Dubai is at last allowing foreigners to buy freehold property, thereby creating a Western-style housing market in a Middle Eastern culture, and it is taming a hostile desert environment.
But beyond the civil engineering and bravura architecture, the jury is out on whether this 25-mile coastal strip of the United Arab Emirates has succeeded in its aim to become a second-home destination for globetrotters.
On paper it seems immensely attractive. It levies no major VAT, property, wealth, income, inheritance or corporation taxes. Conscious of having just 8.5 per cent of the UAE's oil reserves, it is building leisure facilities and new homes in vast numbers - partly to meet the royal family's aim for Dubai's population to rise from 1.45 millon to 2.2 million by 2010.
It now has more than 30,000 hotel rooms, 35 international shopping malls and in excess of five million visitors a year. Its airport handles more than 100 airlines on 145 routes and its capacity is being tripled to 60 million passengers per year.
Moreover, some 2,600 companies have bases in a tax-free zone near downtown Dubai, and Internet City - a technology suburb - is home to regional offices for Siemens, Oracle, Dell, Microsoft and IBM.
But in practice some home-buyers find it a challenging place. First, there is little market information. Dubai has been selling property to international buyers for only four years so as yet there is no impartial Halifax-style price index. The best advice comes from respected British agents.
"The rentals market is particularly strong. But there's a lot of construction under way and it will take some years for it to be clear whether supply and demand are roughly in line in terms of the sales market," says Alex Upsom of Cluttons, a British agency now selling in Dubai.
Moreover, Dubai has a reputation for speculation. Until the law changed in 2005, it was easy for sharp investors to buy and sell apartments long before they were ever constructed, leading to artificially inflated prices with no real indication of how many genuine users there would be for completed homes.
"Now the market is maturing. Real users are here. Many who live and work in Dubai have bought new properties that are still being built, so they've had to rent. The lettings market has boomed in the past 18 months," says Jeremy Rollason of Savills.
There has also, historically, been a lack of transparency in the purchasing and ownership process. Until this month, foreign buyers were only entitled to purchase leasehold. Even now, there remains uncertainty over the thousands of leasehold homes bought in recent years by Britons and other foreigners: will they automatically become freehold now that the legislation has changed?
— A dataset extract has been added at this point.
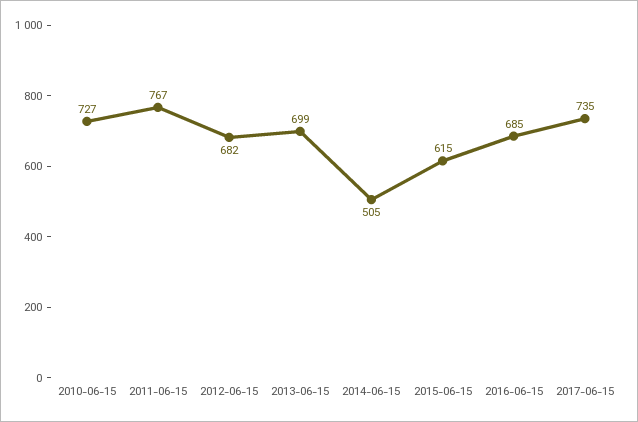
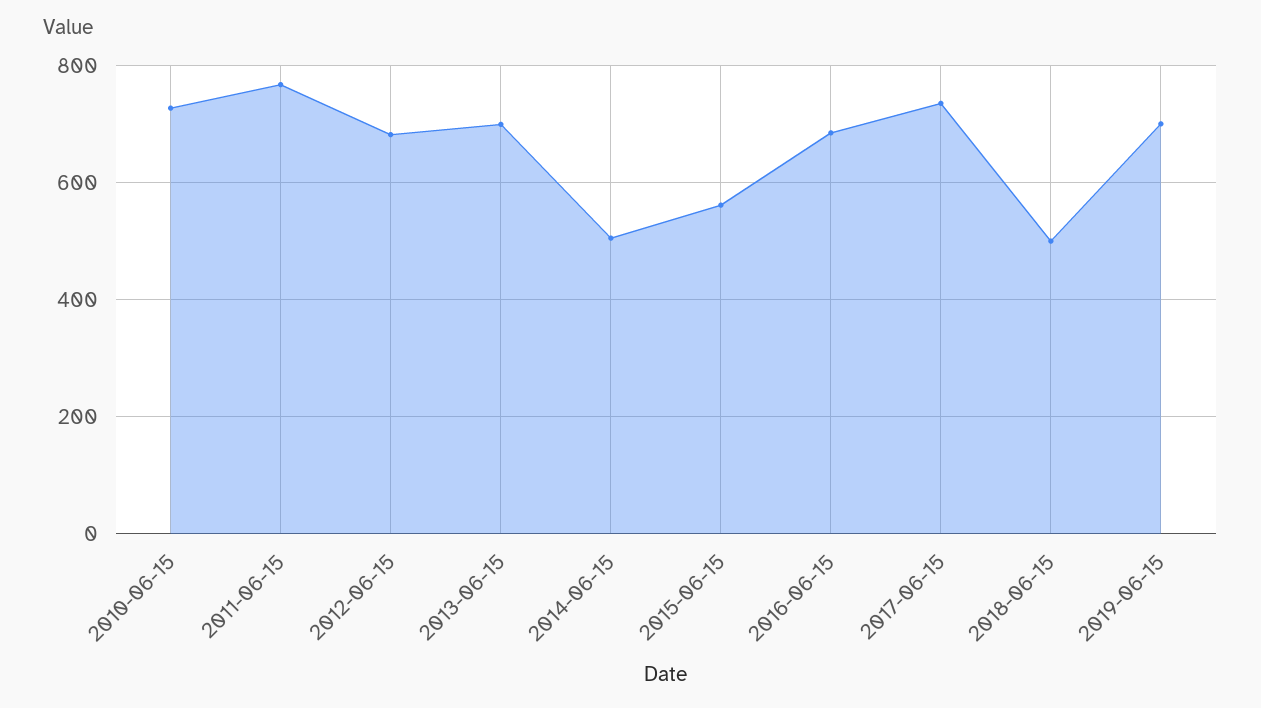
2015-06-15: 615 -> 560
2018-06-15: none -> 500
2019-06-15: none -> 700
One direct benefit at least is that the new freehold status may encourage mortgage lenders to look favourably on buyers in Dubai in the future - until now, they have not.
Finally, there are a vast number of homes coming on to the market. If you want to get a feel for the sheer volume of work going on, look at the satellite images of Dubai on the Google Earth website, where scores of cranes are visible.
More than 12,000 homes for foreign buyers have been built since 2003, plus thousands of cheaper properties for locals. This means that anyone wishing to re-sell a home has competition from new properties.
The consequence of so many homes coming on sale year-on-year may be price falls if Standard Chartered bank's prediction is correct. "Development of the Palms, Dubai Marina, Business Bay and Arabian Ranches, to name just a few [schemes], is going to boost supply in the coming five years in dramatic fashion. To us, this suggests that a decline in property prices is just a matter of time," a spokesperson for the bank says.
But the view in Dubai is that the extraordinarily influential royal family may prevent this happening. Some experts say that the three top developers - all closely linked to the royals - will cut back on building to keep prices up.
Either way, the next few years are likely to be decisive for Dubai's unique market. By about 2010 it will be clear whether the city-state is a genuine holiday home location or just an exciting idea that, like the land around its edges, turns to sand.
TO BUY OR NOT TO BUY?
The Investor: "We're looking at Sports City [a Dubai suburb]. The project is expected to have a minimum return of 15 per cent, which is good by any standards," according to A J Valentine, a US property investor. "Dubai's development investing is a no-brainer. It's performance is similar to that of London, Paris and Singapore, while still having an affordable price range."
The Holiday Home Owner: "I wanted year-round warmth, security and a high standard of living. My wife and I will use our apartment during the winter. The on-site facilities have all we need in terms of entertainment. The purchase is straightforward and a seven-year plan made it affordable," says David Tulett of London, who has bought a flat near Dubai Marina.
The Sceptic: "I wouldn't put a penny of my money there," says Stuart Law, of investment consultancy Assetz, who says it was difficult not to be wary of a country that took so long to allow freehold ownership. "There's also concern about the environmental impact of so much development. It's a city based on consumerism. I'm not sure that guarantees its role as a long-term holiday-home location. I wouldn't buy there."